The Company’s prices do not include sales, use, excise or similar taxes. The Purchaser shall pay any present or future sales, use, excise, or other similar tax applicable to the sale or use of the Company products. The Purchaser indemnifies the Company with respect to any such taxes as the Company is, becomes or may be required to pay or shall provide the Company with a tax- exemption certificate acceptable to the taxing authorities in lieu of such taxes.


The Purchaser may cancel his order only upon written notice and upon payment to the Company of reasonable and proper cancellation charges. These charges will be equal to costs incurred plus anticipated overheads and profit.
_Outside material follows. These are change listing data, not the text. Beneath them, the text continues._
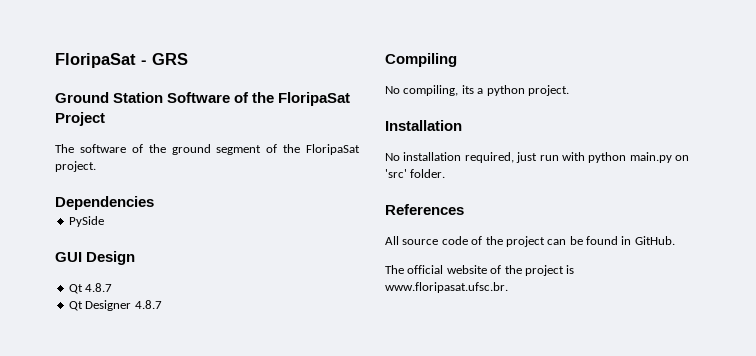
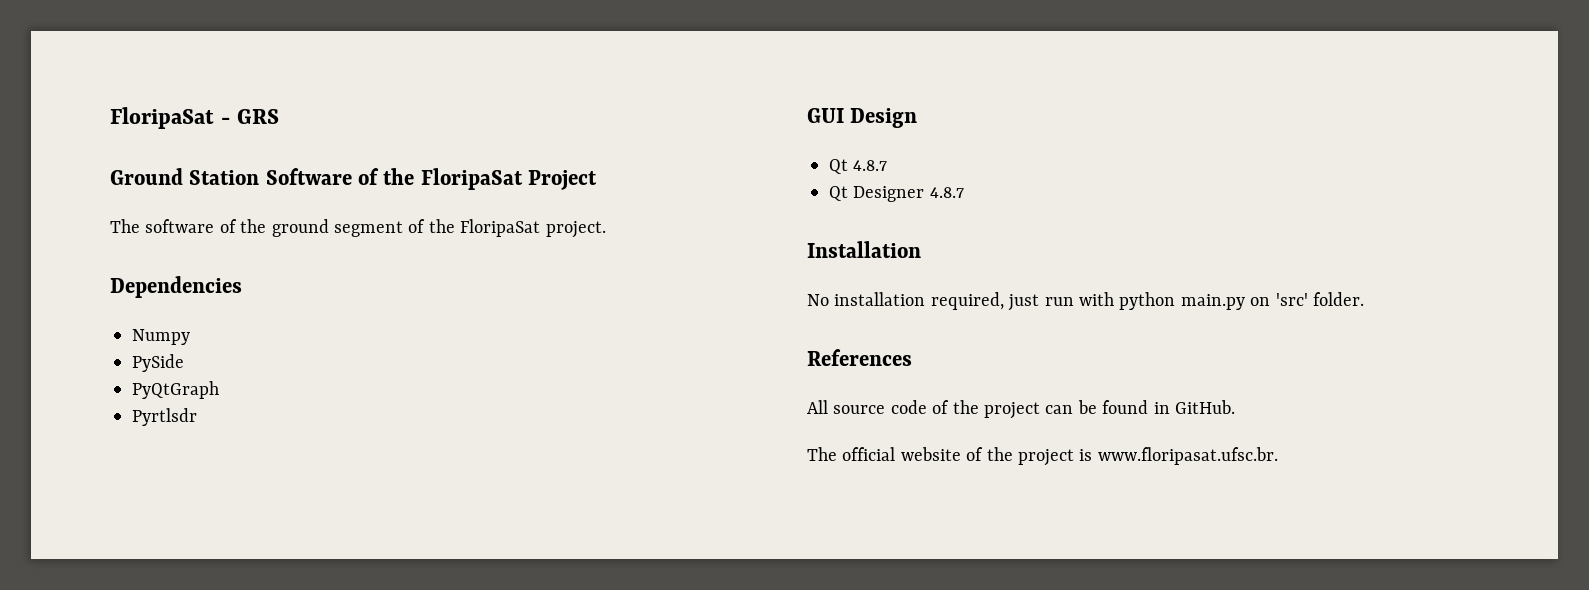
+ Numpy
+ PyQtGraph
+ Pyrtlsdr
- Compiling
- No compiling, its a python project.

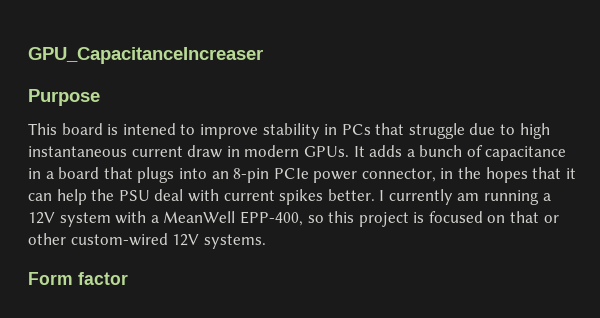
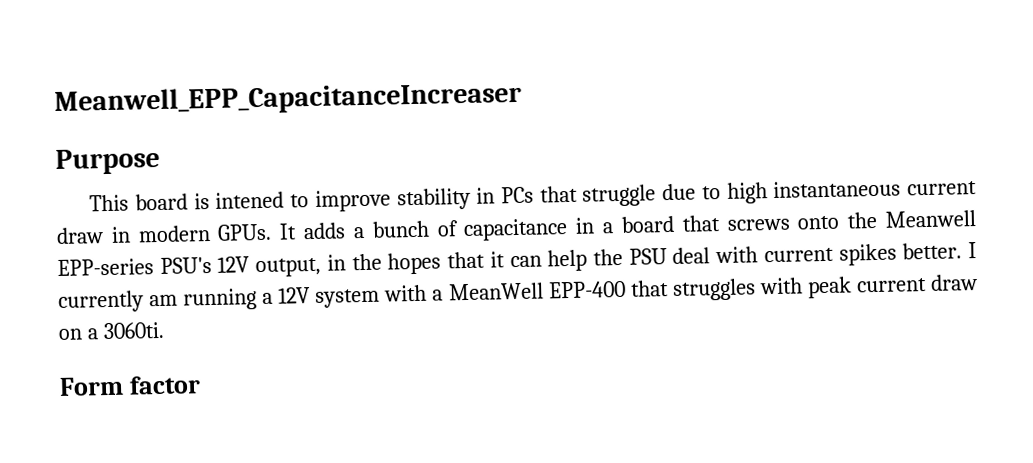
- GPU_CapacitanceIncreaser
+ Meanwell_EPP_CapacitanceIncreaser
- It adds a bunch of capacitance in a board that plugs into an 8-pin PCIe power connector, in the hopes that it can help the PSU deal with current spikes better.
+ It adds a bunch of capacitance in a board that screws onto the Meanwell EPP-series PSU's 12V output, in the hopes that it can help the PSU deal with current spikes better.
- I currently am running a 12V system with a MeanWell EPP-400, so this project is focused on that or other custom-wired 12V systems.
+ I currently am running a 12V system with a MeanWell EPP-400 that struggles with peak current draw on a 3060ti.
The Company’s liability on any claim of any kind, including negligence, for any loss or damage at law or in equity arising out of, connected with, or resulting from this contract, or from the performance or breach thereof, or from the inadvertent inability to meet specifications, manufacture, sale, delivery, resale, installation, technical direction of installation, inspection, repair, operation or use of any equipment covered by or furnished under this contract shall in no case, (except as provided in the paragraph entitled “Patents”), exceed the price allocable to the equipment or unit thereof which gives rise to the claim and shall terminate one year after the completion of installation of the equipment. Seller shall have no liability for any breach of warranty, express or implied, or for any breach of any contractual obligation hereunder unless written notice of same is given to Seller within thirty days after the date of the claimed breach. Any cause of action for any claim brought hereunder shall be commenced within one year from the date of the claimed breach.

In no event, whether as a result of breach of contract or warranty or alleged negligence, shall the Company be liable for special, indirect, exemplary, punitive and / or consequential damages at law or in equity including, but not limited to, loss of profits or revenue, loss of use of the equipment or any associated equipment, cost of capital, cost of substitute equipment, facilities or services, downtime costs, or claims of customers of the Purchaser for such damages, or resulting in any way from use of equipment furnished or assembled by the Company.


Any assignment of any rights hereunder, by the Purchaser without written consent of the Company shall be unenforceable by the assignee. Contract is subject to the laws of Belgium.

The provisions of this contract are for the benefit of the parties thereto and not for any other person.

No understanding or promise, written or oral, and no waiver, alteration or modification of any provisions hereof, shall be binding upon the Company unless assented to in writing by an authorized representative of the Company.

The Company claims exclusive ownership and use of all intellectual property either disclosed or developed as a result of this contract.